Please copy exactly the part of the records below that opens with the line containing "height: 916px ->" and closes with the line containing "-> <div> <div>Prepared", leaving out any pictures.

___ Input

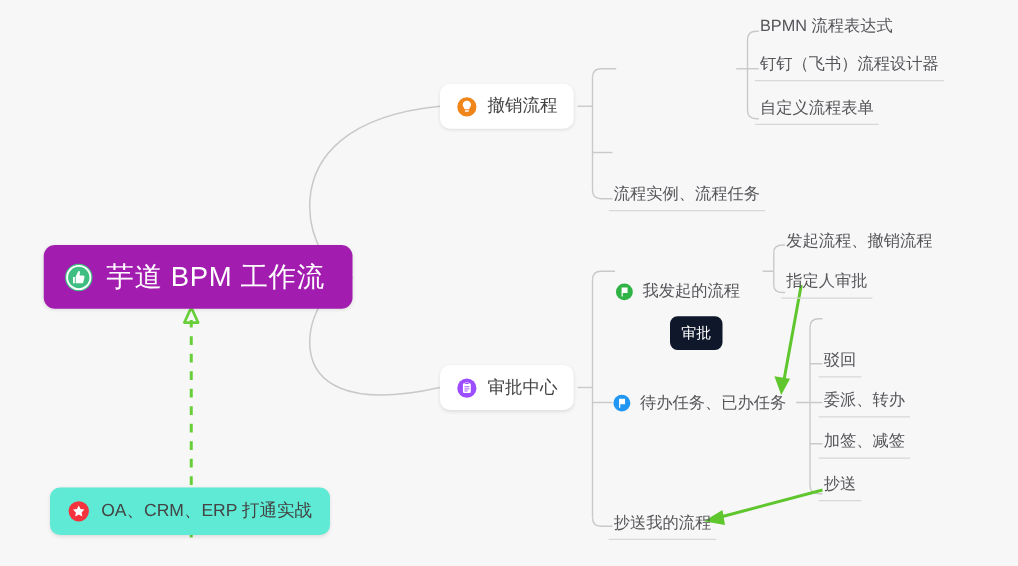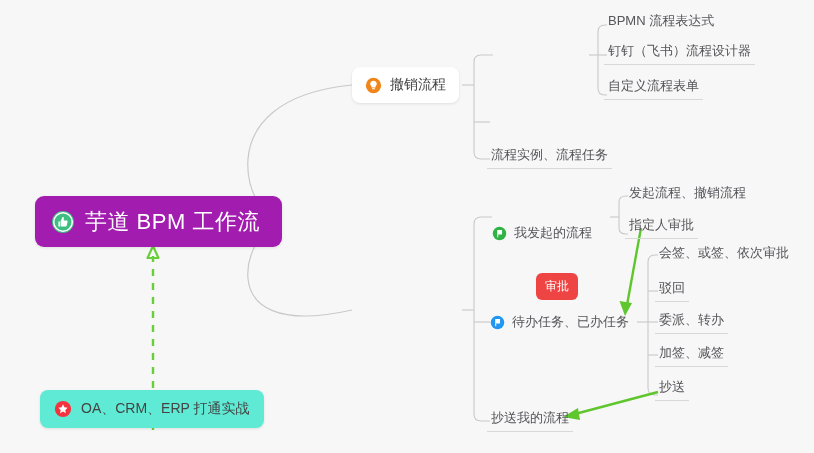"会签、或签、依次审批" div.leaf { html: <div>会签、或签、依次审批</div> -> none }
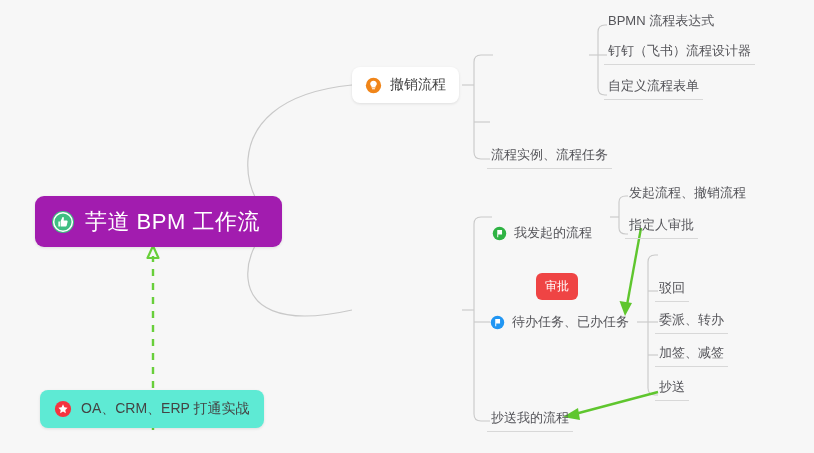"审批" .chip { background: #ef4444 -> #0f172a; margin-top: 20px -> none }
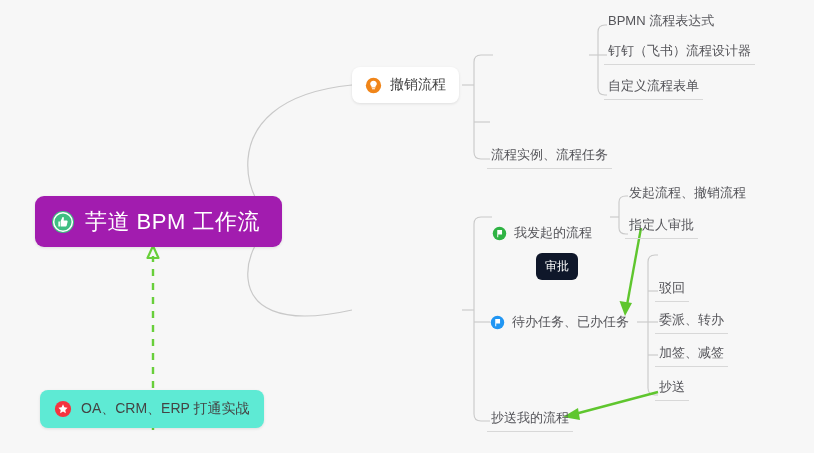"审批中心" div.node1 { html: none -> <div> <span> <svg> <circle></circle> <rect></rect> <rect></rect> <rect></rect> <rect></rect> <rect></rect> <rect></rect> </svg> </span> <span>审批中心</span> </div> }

______
___ Input

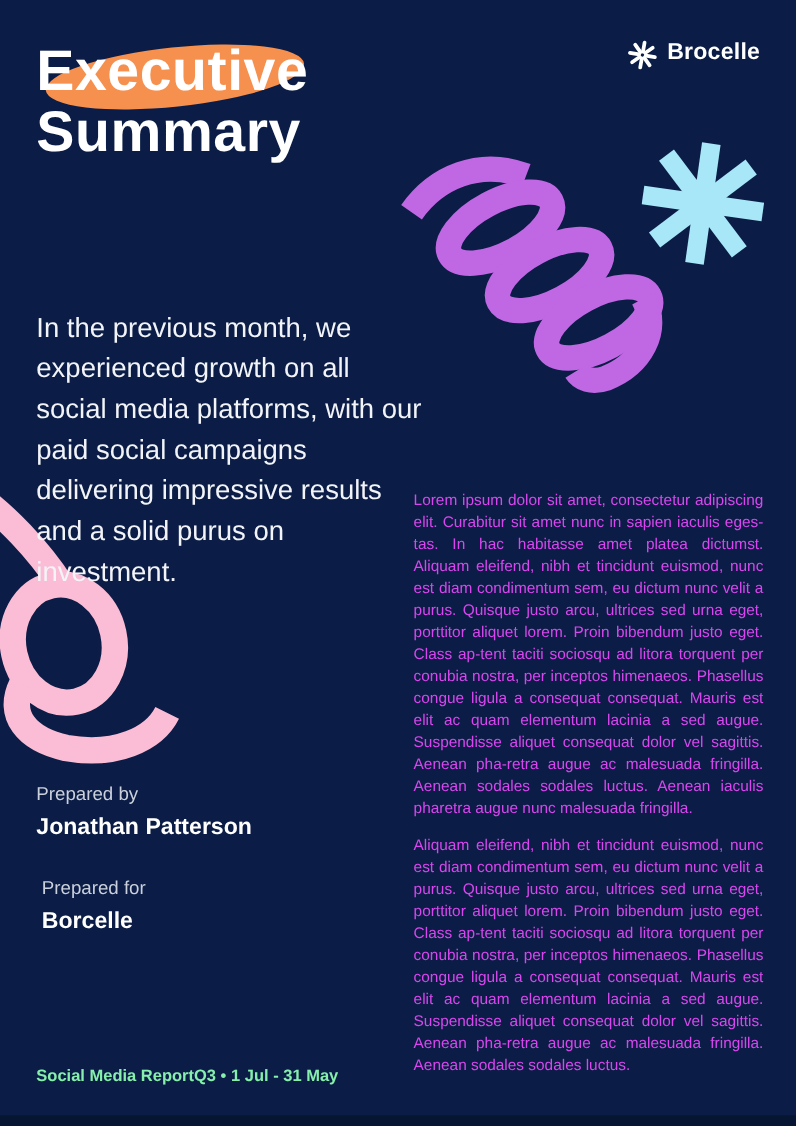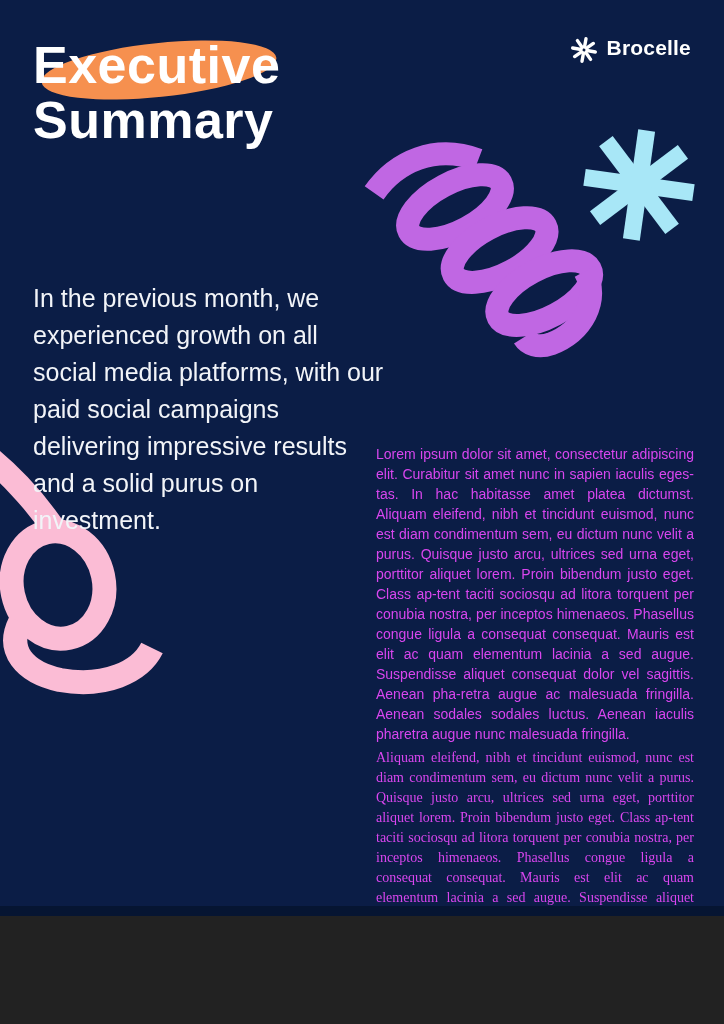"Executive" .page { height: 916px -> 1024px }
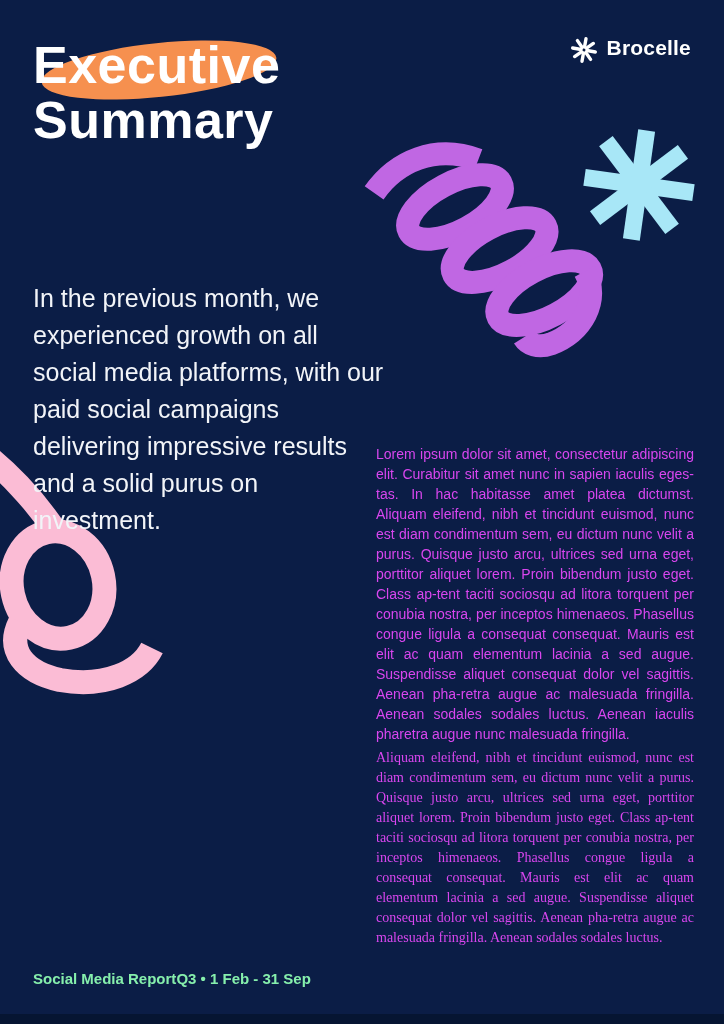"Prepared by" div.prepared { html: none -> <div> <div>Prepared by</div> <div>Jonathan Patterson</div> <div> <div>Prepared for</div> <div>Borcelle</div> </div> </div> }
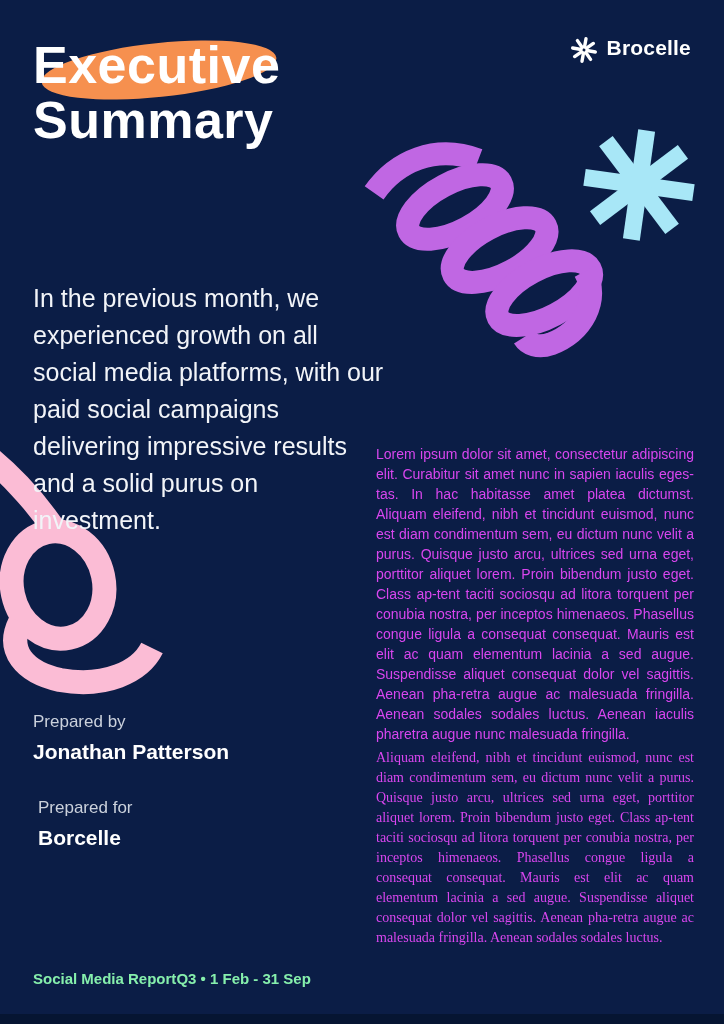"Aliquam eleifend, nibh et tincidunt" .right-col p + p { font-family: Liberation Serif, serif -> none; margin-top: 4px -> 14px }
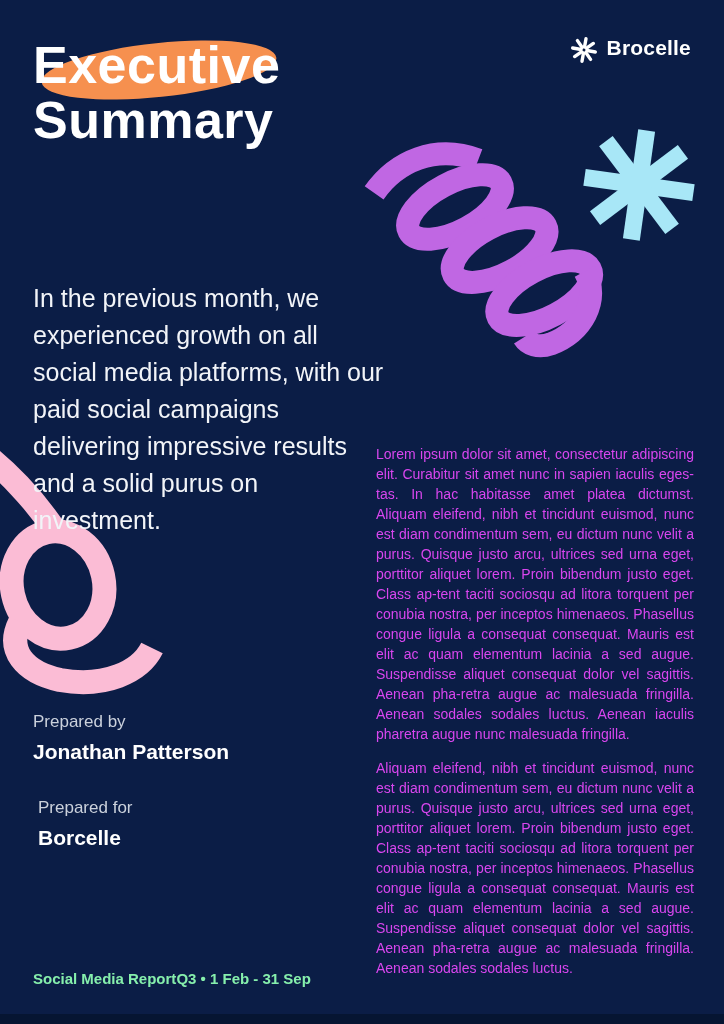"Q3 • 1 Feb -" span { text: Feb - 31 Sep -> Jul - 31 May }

______

> Result below
"Executive" .page { height: 916px -> 1024px }
"Prepared by" div.prepared { html: none -> <div> <div>Prepared by</div> <div>Jonathan Patterson</div> <div> <div>Prepared for</div> <div>Borcelle</div> </div> </div> }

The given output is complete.